'''

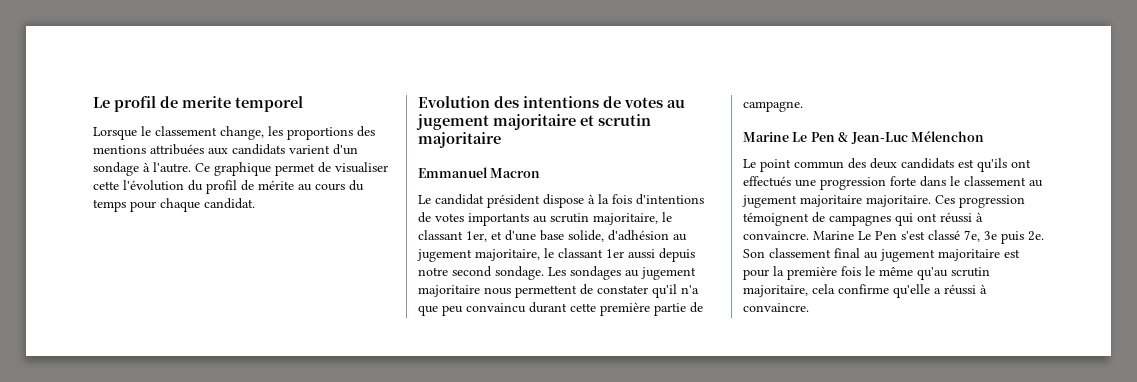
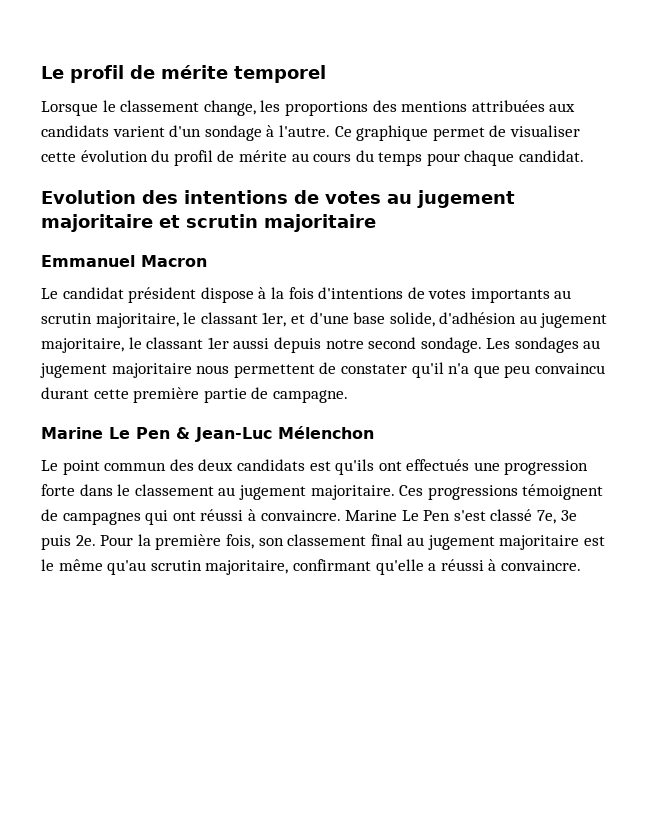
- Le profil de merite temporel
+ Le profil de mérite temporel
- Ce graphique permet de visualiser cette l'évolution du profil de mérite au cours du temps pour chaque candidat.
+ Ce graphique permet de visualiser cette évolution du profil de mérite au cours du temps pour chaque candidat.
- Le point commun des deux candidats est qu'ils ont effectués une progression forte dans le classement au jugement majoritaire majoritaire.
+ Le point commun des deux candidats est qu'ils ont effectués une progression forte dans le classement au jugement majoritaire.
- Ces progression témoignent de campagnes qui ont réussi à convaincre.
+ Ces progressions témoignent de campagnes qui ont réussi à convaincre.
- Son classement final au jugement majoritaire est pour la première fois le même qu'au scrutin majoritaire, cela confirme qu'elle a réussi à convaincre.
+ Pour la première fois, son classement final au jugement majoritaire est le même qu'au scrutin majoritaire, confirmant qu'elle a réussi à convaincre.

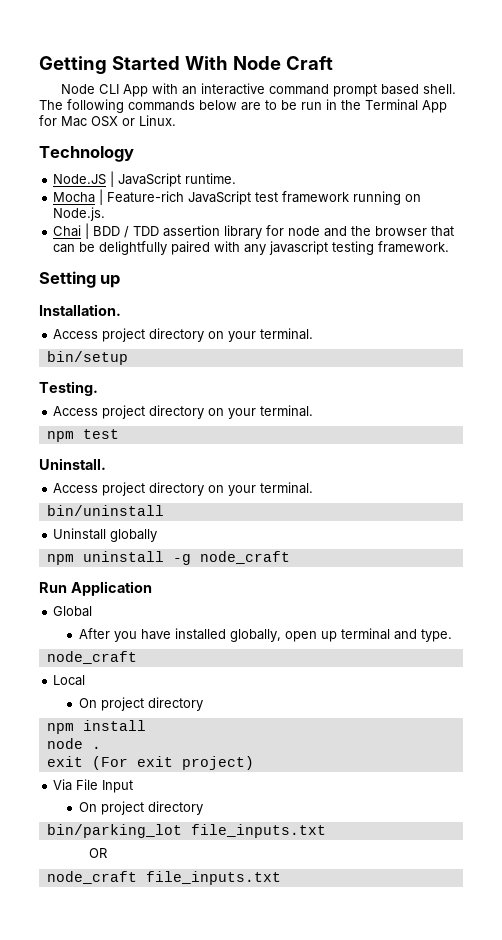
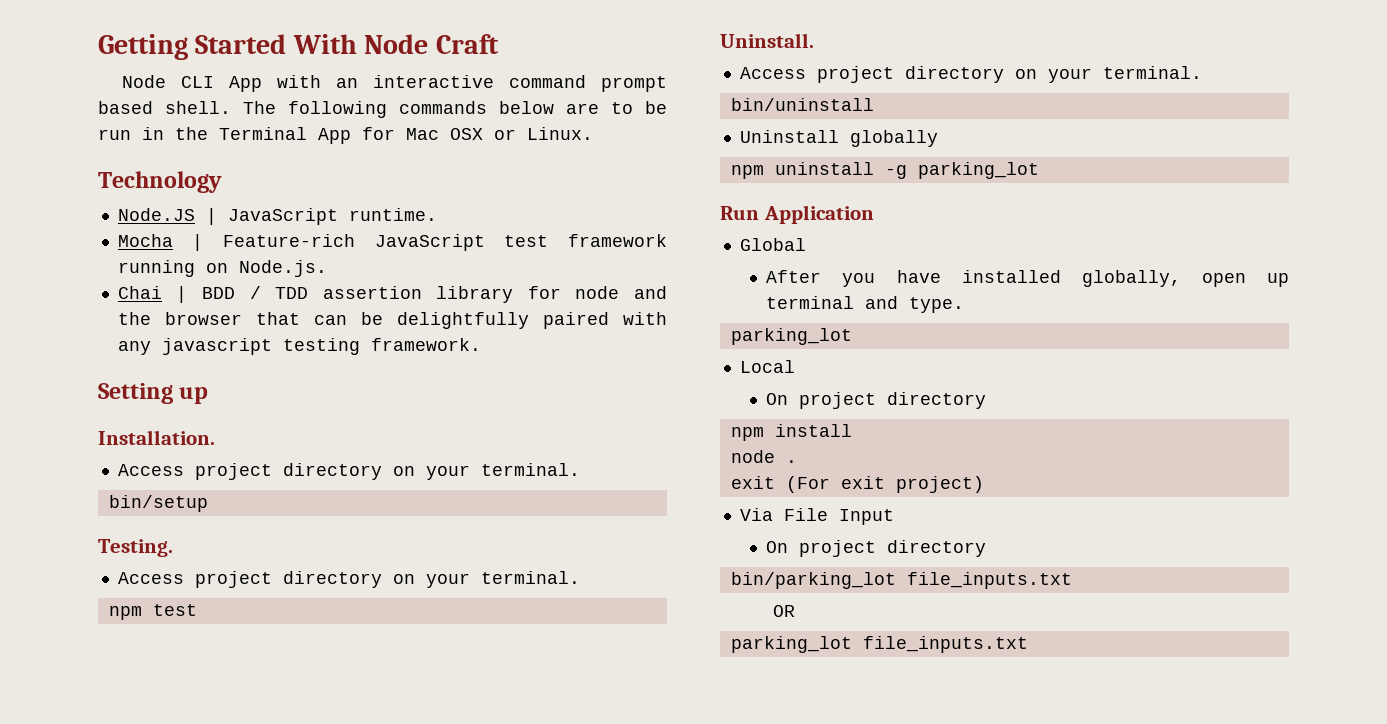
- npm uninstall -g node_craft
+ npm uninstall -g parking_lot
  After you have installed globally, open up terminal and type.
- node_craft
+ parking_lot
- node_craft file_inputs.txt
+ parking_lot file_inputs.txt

'''

> EXERCISE REQUIREMENTS:
Could you reproduce every entry exactly, leaving out the pictures?

> OUTPUT BELOW:
- Le profil de merite temporel
+ Le profil de mérite temporel
- Ce graphique permet de visualiser cette l'évolution du profil de mérite au cours du temps pour chaque candidat.
+ Ce graphique permet de visualiser cette évolution du profil de mérite au cours du temps pour chaque candidat.
- Le point commun des deux candidats est qu'ils ont effectués une progression forte dans le classement au jugement majoritaire majoritaire.
+ Le point commun des deux candidats est qu'ils ont effectués une progression forte dans le classement au jugement majoritaire.
- Ces progression témoignent de campagnes qui ont réussi à convaincre.
+ Ces progressions témoignent de campagnes qui ont réussi à convaincre.
- Son classement final au jugement majoritaire est pour la première fois le même qu'au scrutin majoritaire, cela confirme qu'elle a réussi à convaincre.
+ Pour la première fois, son classement final au jugement majoritaire est le même qu'au scrutin majoritaire, confirmant qu'elle a réussi à convaincre.

- npm uninstall -g node_craft
+ npm uninstall -g parking_lot
  After you have installed globally, open up terminal and type.
- node_craft
+ parking_lot
- node_craft file_inputs.txt
+ parking_lot file_inputs.txt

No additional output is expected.